Problem details: As the answer, give exactly the lines of the records below from the one with "top: 81px ->" through the one with "html: <div>港澳优秀创作力量，规划创作一批反映大湾区历史人文风貌和携</div> ->", ends included and pictures left out.

------ Information supplied

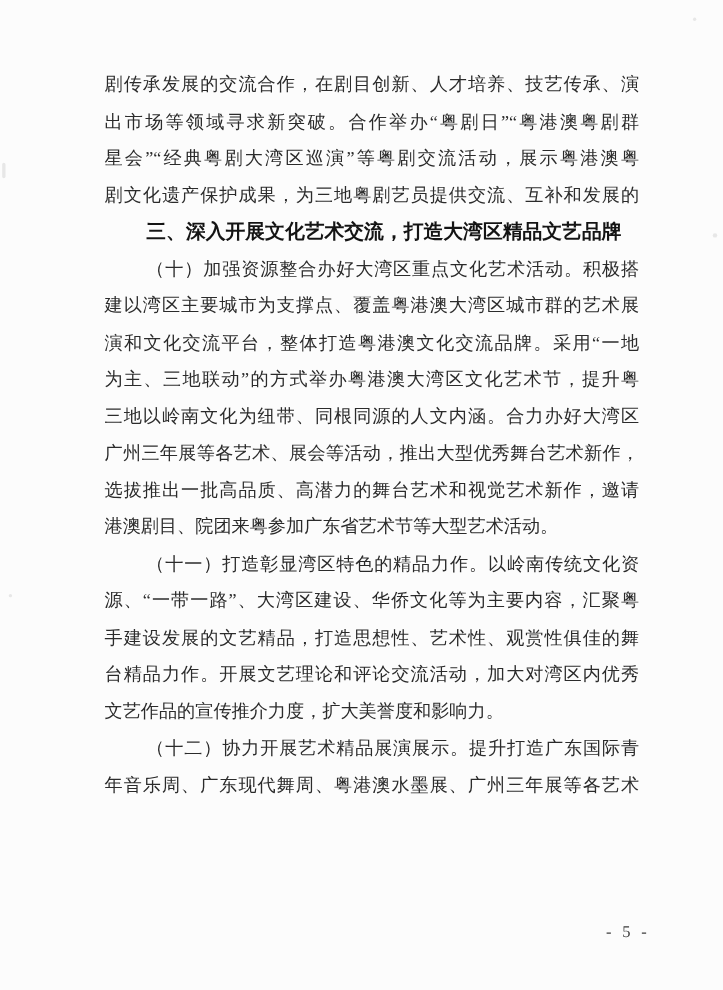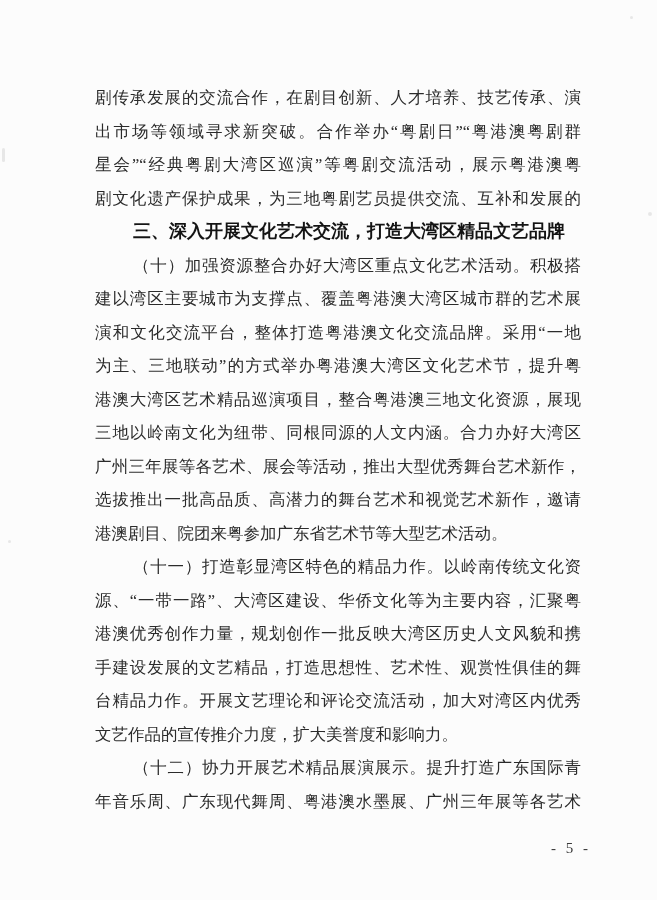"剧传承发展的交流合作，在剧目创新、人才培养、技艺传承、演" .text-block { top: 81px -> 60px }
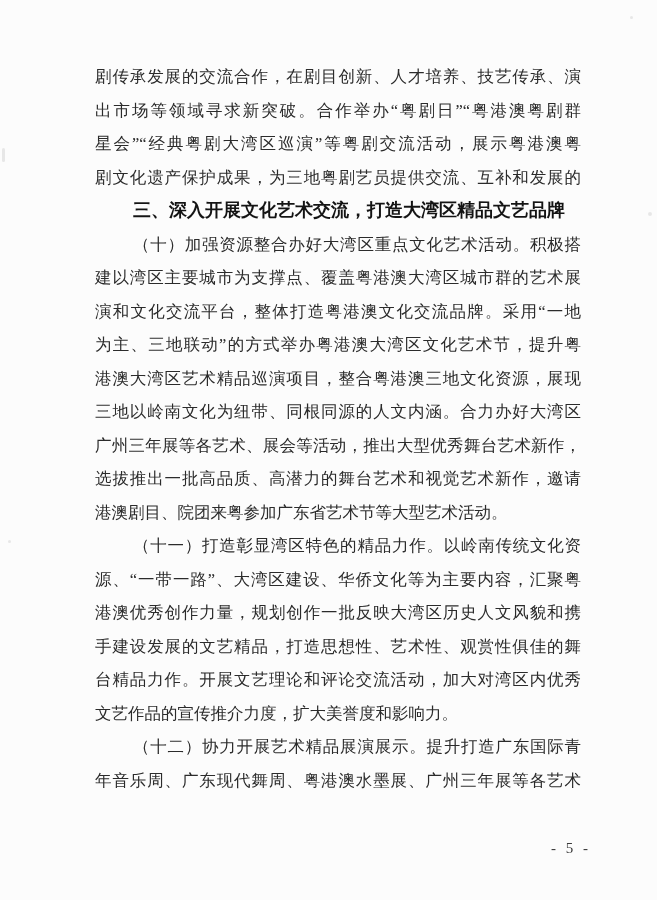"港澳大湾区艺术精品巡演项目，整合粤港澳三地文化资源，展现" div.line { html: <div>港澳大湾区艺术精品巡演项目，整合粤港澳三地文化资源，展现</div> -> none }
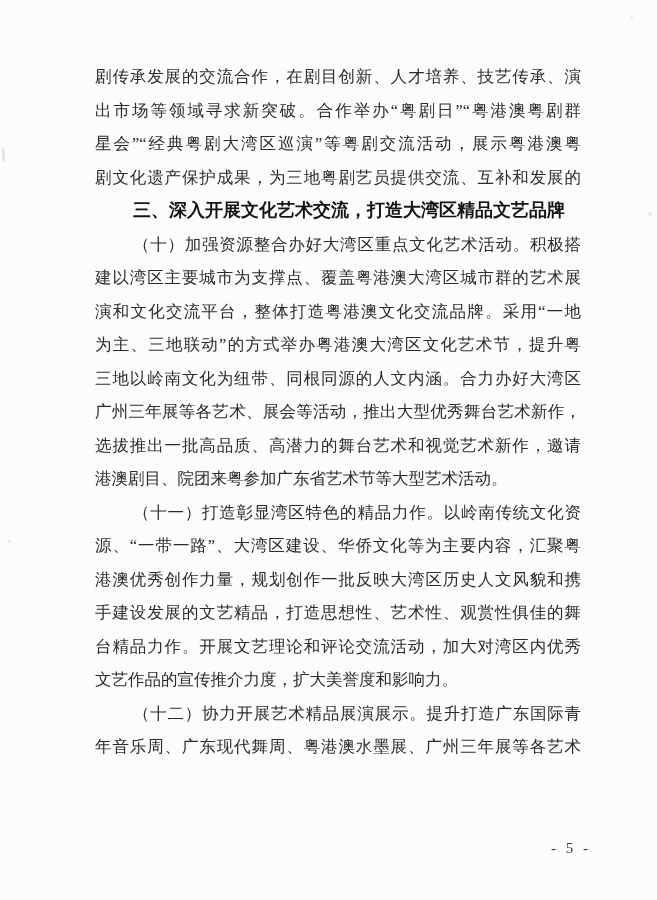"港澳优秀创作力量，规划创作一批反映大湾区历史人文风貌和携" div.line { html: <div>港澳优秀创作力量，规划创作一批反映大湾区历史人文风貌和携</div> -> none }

------------
------ Information supplied

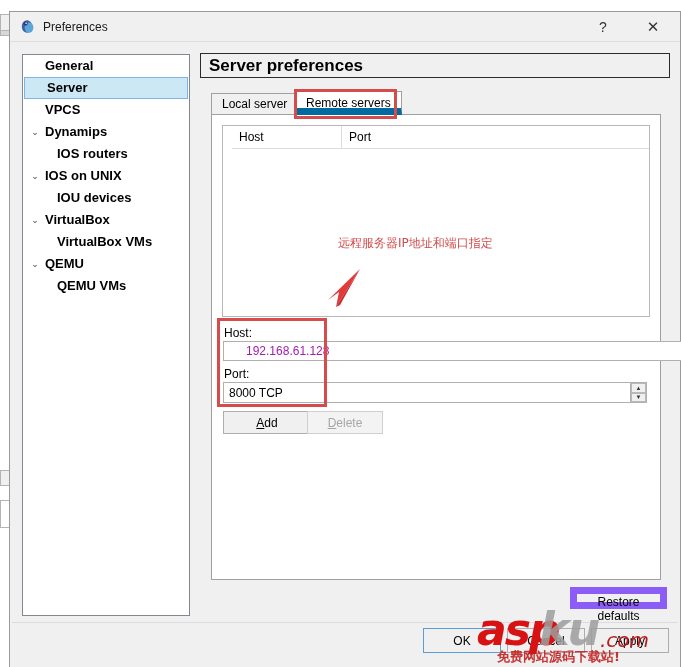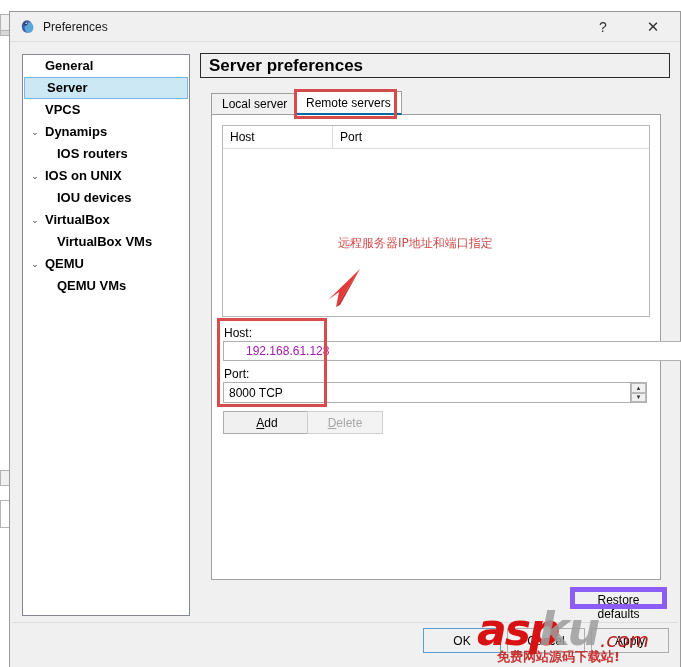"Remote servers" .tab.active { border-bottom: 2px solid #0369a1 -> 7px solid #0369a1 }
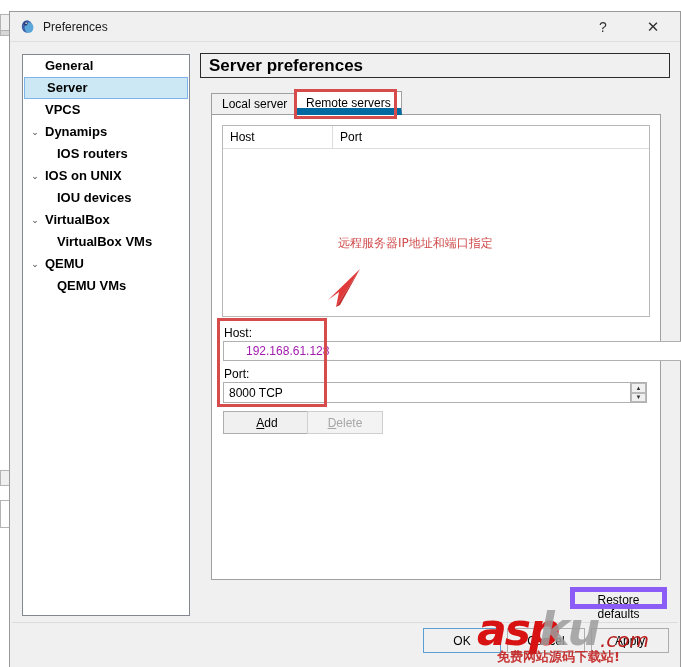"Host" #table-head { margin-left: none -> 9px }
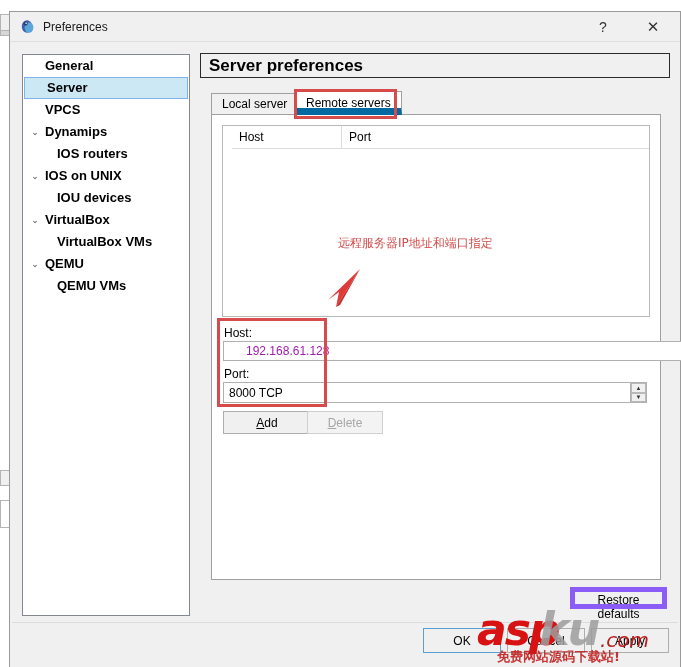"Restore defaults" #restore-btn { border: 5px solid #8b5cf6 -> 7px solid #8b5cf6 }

------------

Problem solution:
"剧传承发展的交流合作，在剧目创新、人才培养、技艺传承、演" .text-block { top: 81px -> 60px }
"港澳大湾区艺术精品巡演项目，整合粤港澳三地文化资源，展现" div.line { html: <div>港澳大湾区艺术精品巡演项目，整合粤港澳三地文化资源，展现</div> -> none }
"港澳优秀创作力量，规划创作一批反映大湾区历史人文风貌和携" div.line { html: <div>港澳优秀创作力量，规划创作一批反映大湾区历史人文风貌和携</div> -> none }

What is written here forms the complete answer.